→ **EXERCISE MATERIAL**
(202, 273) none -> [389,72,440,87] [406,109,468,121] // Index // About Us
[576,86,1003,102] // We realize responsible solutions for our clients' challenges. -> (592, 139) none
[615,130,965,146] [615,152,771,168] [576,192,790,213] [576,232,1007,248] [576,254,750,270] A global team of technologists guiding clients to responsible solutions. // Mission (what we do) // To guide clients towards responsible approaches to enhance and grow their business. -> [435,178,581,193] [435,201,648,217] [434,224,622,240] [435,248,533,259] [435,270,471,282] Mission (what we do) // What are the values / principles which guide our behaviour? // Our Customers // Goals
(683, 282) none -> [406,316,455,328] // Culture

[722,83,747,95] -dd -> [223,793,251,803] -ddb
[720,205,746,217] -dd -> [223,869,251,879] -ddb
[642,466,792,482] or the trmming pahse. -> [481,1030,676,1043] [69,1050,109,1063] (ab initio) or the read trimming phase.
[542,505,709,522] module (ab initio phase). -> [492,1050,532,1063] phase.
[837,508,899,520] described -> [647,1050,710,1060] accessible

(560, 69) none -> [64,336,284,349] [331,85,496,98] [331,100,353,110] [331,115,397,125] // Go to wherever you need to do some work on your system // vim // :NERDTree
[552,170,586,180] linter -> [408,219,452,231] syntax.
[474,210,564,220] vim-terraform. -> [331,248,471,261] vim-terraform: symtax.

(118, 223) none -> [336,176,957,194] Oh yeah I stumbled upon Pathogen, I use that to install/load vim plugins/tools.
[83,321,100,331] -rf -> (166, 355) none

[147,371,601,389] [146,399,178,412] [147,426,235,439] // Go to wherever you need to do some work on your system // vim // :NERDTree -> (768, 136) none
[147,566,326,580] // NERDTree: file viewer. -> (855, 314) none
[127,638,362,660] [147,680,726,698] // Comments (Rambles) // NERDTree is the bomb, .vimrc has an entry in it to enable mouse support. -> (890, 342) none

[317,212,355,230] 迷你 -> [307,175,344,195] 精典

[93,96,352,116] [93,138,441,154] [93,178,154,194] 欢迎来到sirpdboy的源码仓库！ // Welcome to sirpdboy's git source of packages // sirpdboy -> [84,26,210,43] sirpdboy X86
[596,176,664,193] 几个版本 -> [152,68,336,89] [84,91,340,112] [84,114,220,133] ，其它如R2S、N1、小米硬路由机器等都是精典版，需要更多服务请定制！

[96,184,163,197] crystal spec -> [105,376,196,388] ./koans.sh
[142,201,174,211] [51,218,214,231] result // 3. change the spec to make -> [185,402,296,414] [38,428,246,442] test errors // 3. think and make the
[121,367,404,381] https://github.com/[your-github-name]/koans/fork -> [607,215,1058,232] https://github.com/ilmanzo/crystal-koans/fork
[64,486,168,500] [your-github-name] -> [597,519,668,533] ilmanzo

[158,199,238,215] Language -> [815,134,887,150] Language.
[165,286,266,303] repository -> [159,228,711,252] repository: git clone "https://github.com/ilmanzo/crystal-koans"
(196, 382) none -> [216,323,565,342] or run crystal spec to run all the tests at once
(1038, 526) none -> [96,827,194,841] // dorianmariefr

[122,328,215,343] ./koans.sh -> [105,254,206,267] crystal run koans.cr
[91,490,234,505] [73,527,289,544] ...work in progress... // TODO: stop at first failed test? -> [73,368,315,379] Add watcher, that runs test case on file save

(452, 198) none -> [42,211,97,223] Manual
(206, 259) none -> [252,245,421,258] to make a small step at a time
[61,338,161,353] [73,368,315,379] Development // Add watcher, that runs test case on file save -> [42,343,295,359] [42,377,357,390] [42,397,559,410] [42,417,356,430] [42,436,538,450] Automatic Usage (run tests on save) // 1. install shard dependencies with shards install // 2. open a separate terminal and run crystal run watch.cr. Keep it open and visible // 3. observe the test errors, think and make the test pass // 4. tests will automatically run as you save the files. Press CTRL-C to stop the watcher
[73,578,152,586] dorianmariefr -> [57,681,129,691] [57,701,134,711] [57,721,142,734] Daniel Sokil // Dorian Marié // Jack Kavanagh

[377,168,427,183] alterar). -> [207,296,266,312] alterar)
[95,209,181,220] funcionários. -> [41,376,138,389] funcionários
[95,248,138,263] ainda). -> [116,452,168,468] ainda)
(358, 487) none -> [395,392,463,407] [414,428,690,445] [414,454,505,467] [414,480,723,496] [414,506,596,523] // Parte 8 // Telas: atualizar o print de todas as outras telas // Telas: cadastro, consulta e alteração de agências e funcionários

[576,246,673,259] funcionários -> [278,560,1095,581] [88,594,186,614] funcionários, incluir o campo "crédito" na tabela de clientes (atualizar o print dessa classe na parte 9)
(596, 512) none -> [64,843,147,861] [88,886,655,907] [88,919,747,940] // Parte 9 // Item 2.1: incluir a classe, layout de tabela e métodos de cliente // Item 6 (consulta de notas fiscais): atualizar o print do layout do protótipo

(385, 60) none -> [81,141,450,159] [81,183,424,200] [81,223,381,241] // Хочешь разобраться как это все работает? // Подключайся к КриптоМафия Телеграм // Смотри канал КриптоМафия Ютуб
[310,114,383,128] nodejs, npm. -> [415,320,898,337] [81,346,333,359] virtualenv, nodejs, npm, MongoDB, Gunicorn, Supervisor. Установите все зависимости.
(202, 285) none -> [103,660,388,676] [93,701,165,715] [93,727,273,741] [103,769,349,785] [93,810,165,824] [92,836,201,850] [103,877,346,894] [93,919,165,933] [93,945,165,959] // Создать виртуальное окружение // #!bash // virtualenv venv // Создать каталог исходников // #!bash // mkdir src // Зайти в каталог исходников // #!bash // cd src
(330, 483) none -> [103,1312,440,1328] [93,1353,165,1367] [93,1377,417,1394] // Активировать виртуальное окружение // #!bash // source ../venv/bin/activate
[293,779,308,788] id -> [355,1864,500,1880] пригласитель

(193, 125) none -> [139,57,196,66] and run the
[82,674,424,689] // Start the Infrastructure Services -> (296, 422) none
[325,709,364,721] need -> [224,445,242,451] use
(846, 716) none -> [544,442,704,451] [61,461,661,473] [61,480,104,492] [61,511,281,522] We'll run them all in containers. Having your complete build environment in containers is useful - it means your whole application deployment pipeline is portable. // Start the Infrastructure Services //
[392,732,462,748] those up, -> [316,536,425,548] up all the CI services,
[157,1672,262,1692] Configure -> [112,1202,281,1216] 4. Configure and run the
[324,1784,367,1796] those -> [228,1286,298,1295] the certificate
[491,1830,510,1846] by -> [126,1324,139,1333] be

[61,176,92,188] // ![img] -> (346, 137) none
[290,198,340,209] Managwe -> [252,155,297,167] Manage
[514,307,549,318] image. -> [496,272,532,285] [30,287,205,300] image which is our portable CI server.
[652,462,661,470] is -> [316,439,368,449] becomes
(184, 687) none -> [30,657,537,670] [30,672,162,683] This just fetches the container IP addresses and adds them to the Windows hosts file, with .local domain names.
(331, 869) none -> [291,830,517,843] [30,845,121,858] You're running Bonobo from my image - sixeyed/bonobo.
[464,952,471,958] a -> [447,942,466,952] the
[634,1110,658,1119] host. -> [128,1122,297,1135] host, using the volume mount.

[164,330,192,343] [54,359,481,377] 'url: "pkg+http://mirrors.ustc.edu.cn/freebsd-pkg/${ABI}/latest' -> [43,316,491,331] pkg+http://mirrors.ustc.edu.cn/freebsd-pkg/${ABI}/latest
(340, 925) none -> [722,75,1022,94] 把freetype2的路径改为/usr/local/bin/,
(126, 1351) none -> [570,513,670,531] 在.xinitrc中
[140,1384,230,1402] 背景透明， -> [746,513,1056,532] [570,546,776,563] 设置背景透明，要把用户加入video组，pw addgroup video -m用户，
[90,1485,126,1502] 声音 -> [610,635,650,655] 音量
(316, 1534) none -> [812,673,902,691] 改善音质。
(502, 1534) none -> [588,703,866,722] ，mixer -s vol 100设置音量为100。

→ **TASK STATEMENT**
Go through the material above, and wherever a line holds the word "bash", copy it.

→ **TASK OUTPUT**
(202, 285) none -> [103,660,388,676] [93,701,165,715] [93,727,273,741] [103,769,349,785] [93,810,165,824] [92,836,201,850] [103,877,346,894] [93,919,165,933] [93,945,165,959] // Создать виртуальное окружение // #!bash // virtualenv venv // Создать каталог исходников // #!bash // mkdir src // Зайти в каталог исходников // #!bash // cd src
(330, 483) none -> [103,1312,440,1328] [93,1353,165,1367] [93,1377,417,1394] // Активировать виртуальное окружение // #!bash // source ../venv/bin/activate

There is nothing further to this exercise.